One reason is inertia. We are not making the deliberate choice to stay stuck in our ways, but actually we are kind of used to doing things the way we do them now. Being good people we decide to make a change, but thinking about the change actually kicks off a series of reactions in our brains.
When we start thinking about doing something, our mind focuses some energy on working out if it is a good idea, but there is also a lot more going on.
Different parts of our brain calculate:
- Whether this seems like something to move towards (food) or away from (a monster);
- Whether this will bring a dopamine hit (playing a fun computer game);
- How this relates to the kind of person we see ourselves as (or at least ourselves in this role right now); and
- Whether we need to make a choice at all.
Where our brain suspects that their will uncertainty (ie change) and effort (ie growth) then our brains release some helpful cortisol, to cause us to feel unpleasant and move away from the perceived effort, or they might drop in some pleasant distractions so that we don’t have to worry about all this effort and uncertainty right now.
All this can cause inertia and distraction, that we might perceive, in a moment of guilt, to be a lack of will power or a poor attitude. In fact though it is our brains juggling things constantly to decide how we can survive in the moment and possibly thrive later on.
The more we make something seem like a big deal, the more brain power we use to assess it and the more our brains decide to help us avoid dealing with the whole the big deal. That is unless we can find a way to turn the challenge into a game, or a fun sounding adventure.
Surprisingly though, there is one very well researched technique that often helps to get us started – committing to only a simple, small sounding step.
Some examples are:
- Rather than committing to go to the gym, commit to put on your exercise clothes. After that it is likely to be easier to take the next step, and then the next (See “Atomic Habits”, by James Clear); and
- Rather than trying to get something right, start with a messy first attempt, or a Sh***y First Draft, according to Michael Bungay Stainer in “Getting Started“.
There is, of course, more to it and you can find out a lot more about the validated research if you read “Your Brain at Work” by David Rock or “Helping People Change“, by by Ellen Van Oosten, Melvin Smith, and Richard E. Boyatzis. But that sounds hard, so I recommend just finding a simple thing to do to get started.
The Pomodoro technique
A very effective way to get yourself to focus on learning and new habits is to commit to focus for a short burst of time, before taking a break. This is known as the Pomodoro technique and it is both simple and effective. You literally set a timer for 25 minutes and try to focus 100% on doing something. Then take a 5 minute break and repeat.
I use this for completing admin tasks (not a challenge but boring) and for learning new things. I also use it to blog, but I often find myself deciding not to take a break when I get into the zone when writing.
Increasing your awareness
One reason for not adopting new approaches or trying new things is that we are too busy to notice when we are going back to our old habits.

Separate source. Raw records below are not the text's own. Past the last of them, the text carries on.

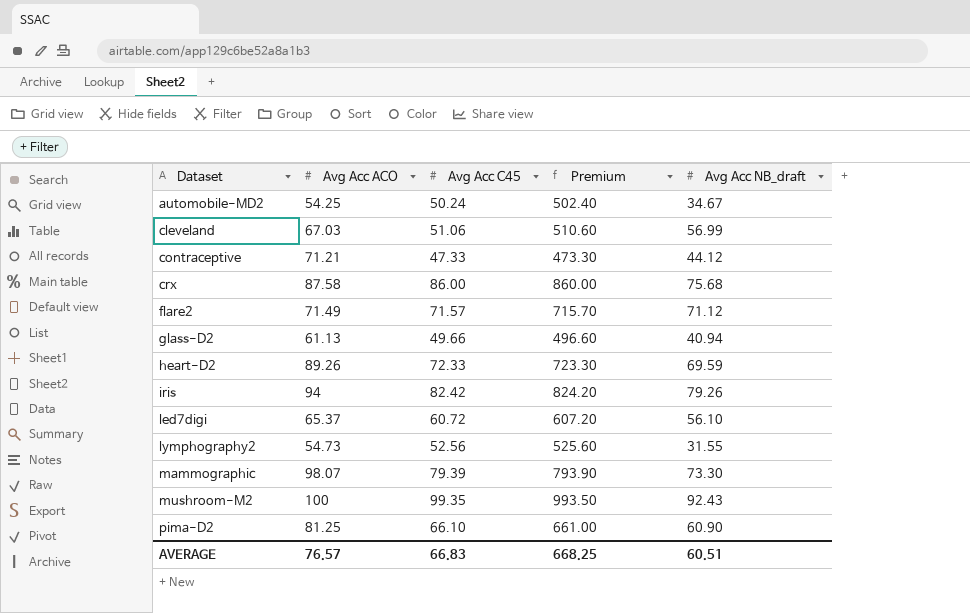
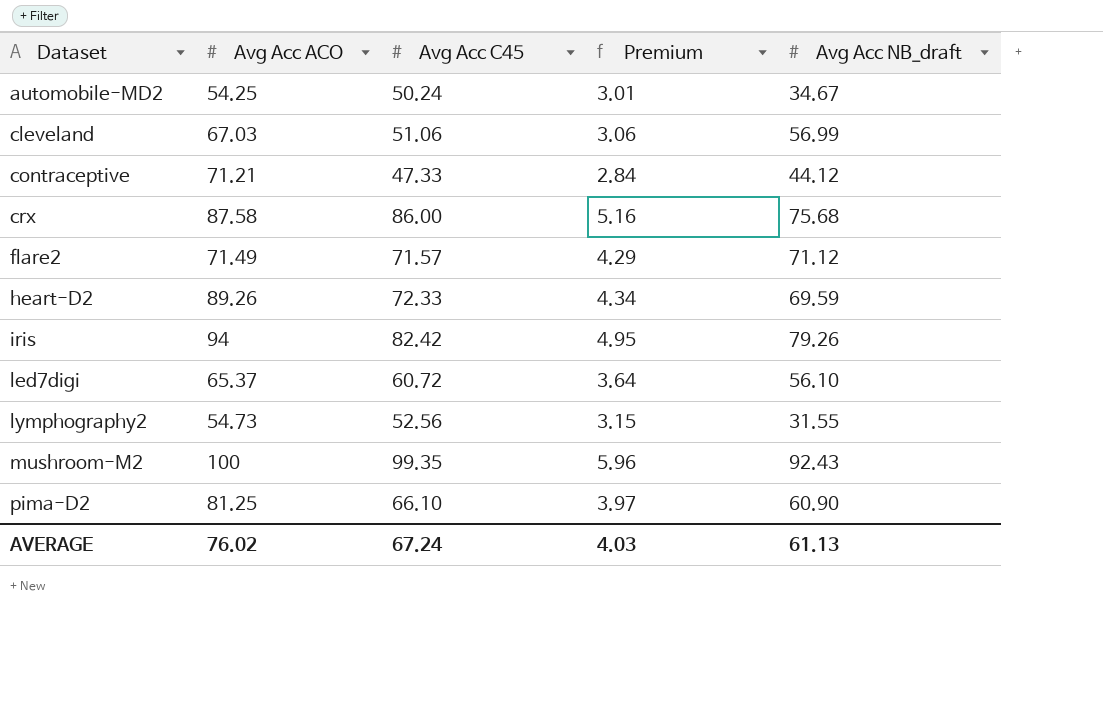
column Premium | formula: [Avg Acc C45] * 10 -> [Avg Acc C45] * 0.06
row glass-D2: 61.13 | 49.66 | 496.60 | 40.94 -> none
row mammographic: 98.07 | 79.39 | 793.90 | 73.30 -> none
AVERAGE | Avg Acc ACO: 76.57 -> 76.02
AVERAGE | Avg Acc C45: 66.83 -> 67.24
AVERAGE | Premium: 668.25 -> 4.03
AVERAGE | Avg Acc NB_draft: 60.51 -> 61.13

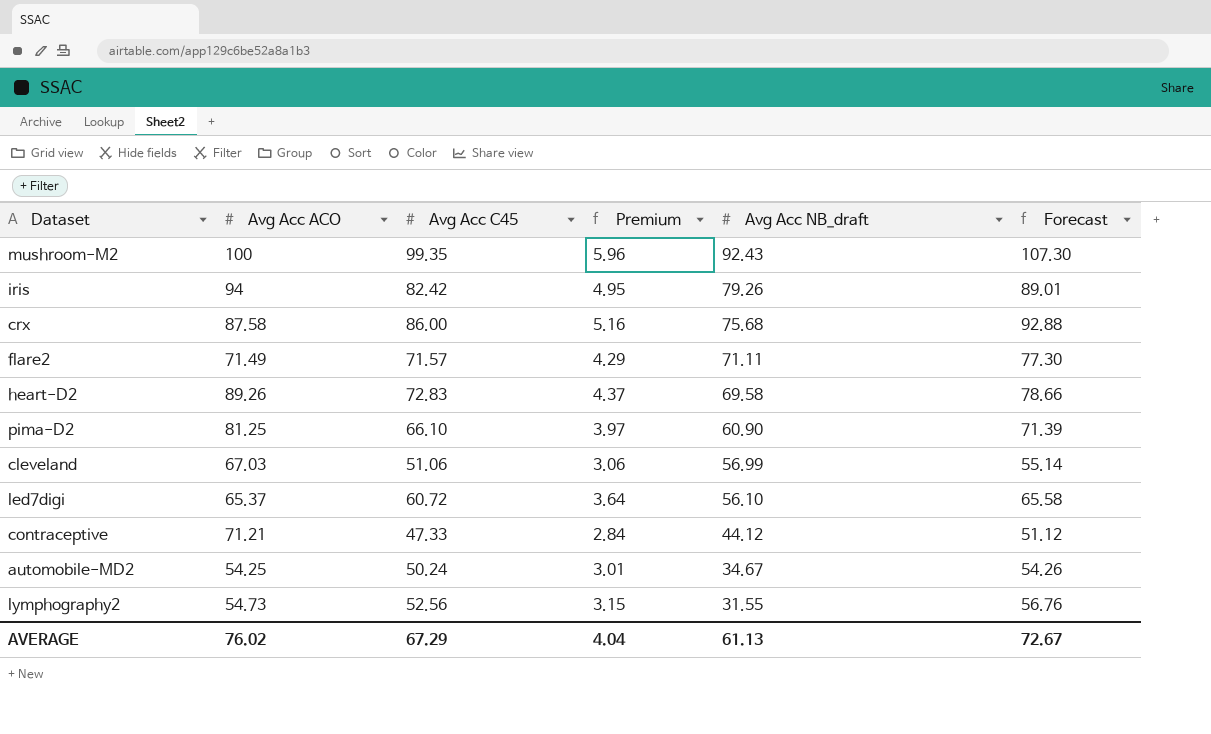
row order: Dataset ascending -> Avg Acc NB_draft descending
column Forecast | formula: none -> [Avg Acc C45] * 1.08
flare2 | Avg Acc NB_draft: 71.12 -> 71.11
heart-D2 | Avg Acc C45: 72.33 -> 72.83
heart-D2 | Premium: 4.34 -> 4.37
heart-D2 | Avg Acc NB_draft: 69.59 -> 69.58
AVERAGE | Avg Acc C45: 67.24 -> 67.29
AVERAGE | Premium: 4.03 -> 4.04

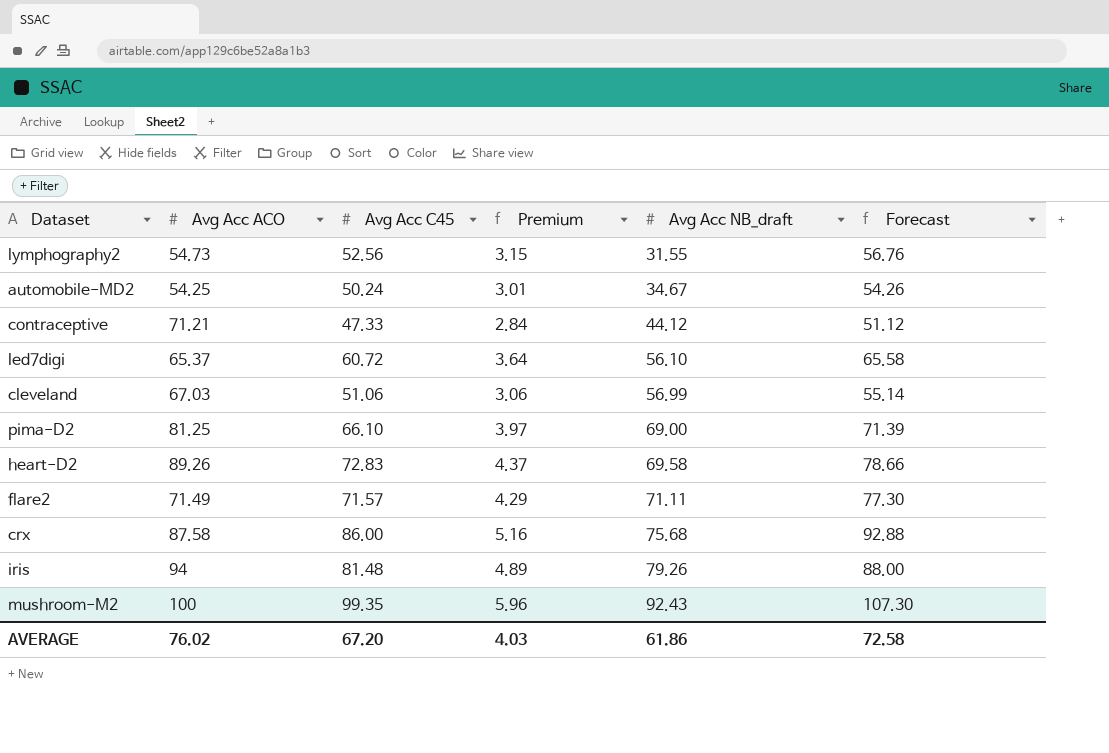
row order: Avg Acc NB_draft descending -> Avg Acc NB_draft ascending
pima-D2 | Avg Acc NB_draft: 60.90 -> 69.00
iris | Avg Acc C45: 82.42 -> 81.48
iris | Premium: 4.95 -> 4.89
iris | Forecast: 89.01 -> 88.00
AVERAGE | Avg Acc C45: 67.29 -> 67.20
AVERAGE | Premium: 4.04 -> 4.03
AVERAGE | Avg Acc NB_draft: 61.13 -> 61.86
AVERAGE | Forecast: 72.67 -> 72.58

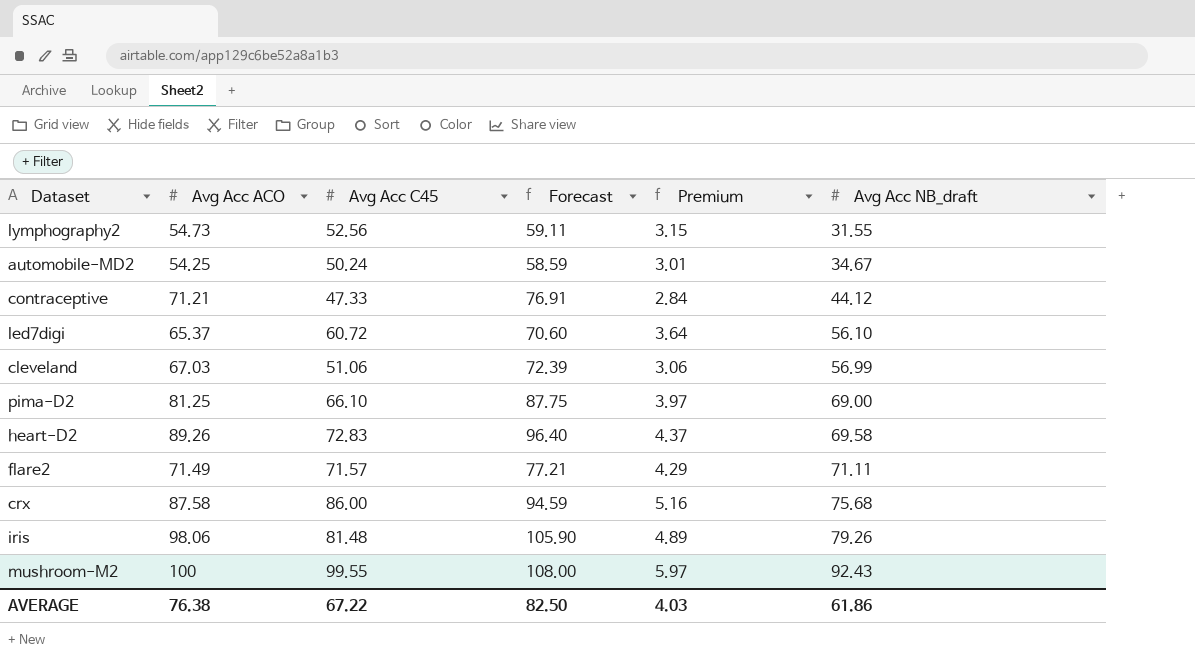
column Forecast | formula: [Avg Acc C45] * 1.08 -> [Avg Acc ACO] * 1.08
column Forecast | position: 6 -> 4
iris | Avg Acc ACO: 94 -> 98.06
mushroom-M2 | Avg Acc C45: 99.35 -> 99.55
mushroom-M2 | Premium: 5.96 -> 5.97
AVERAGE | Avg Acc ACO: 76.02 -> 76.38
AVERAGE | Avg Acc C45: 67.20 -> 67.22
AVERAGE | Forecast: 72.58 -> 82.50

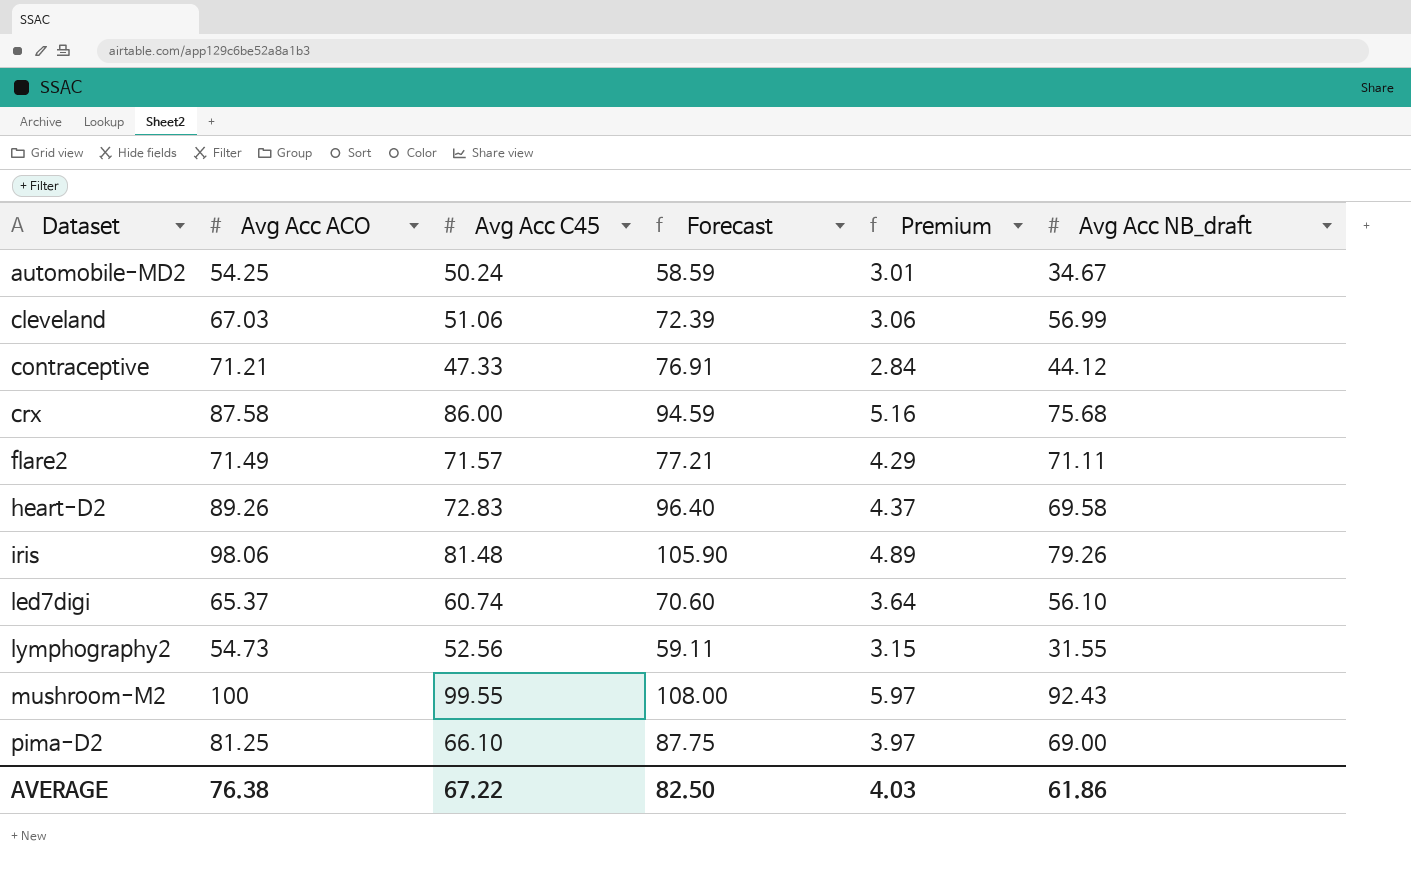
row order: Avg Acc NB_draft ascending -> Dataset ascending
led7digi | Avg Acc C45: 60.72 -> 60.74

It is hard to pay attention all the time so I often write myself a “not todo” list for the day or a “try to do” list. A more effective way is to define when you will stop to pay attention and deliberately try a different, less comfortable approach using what I call habit cards. These are really just some thinking patterns I stole from some good coaching books, written on a card or in a notebook to help prompt your memory.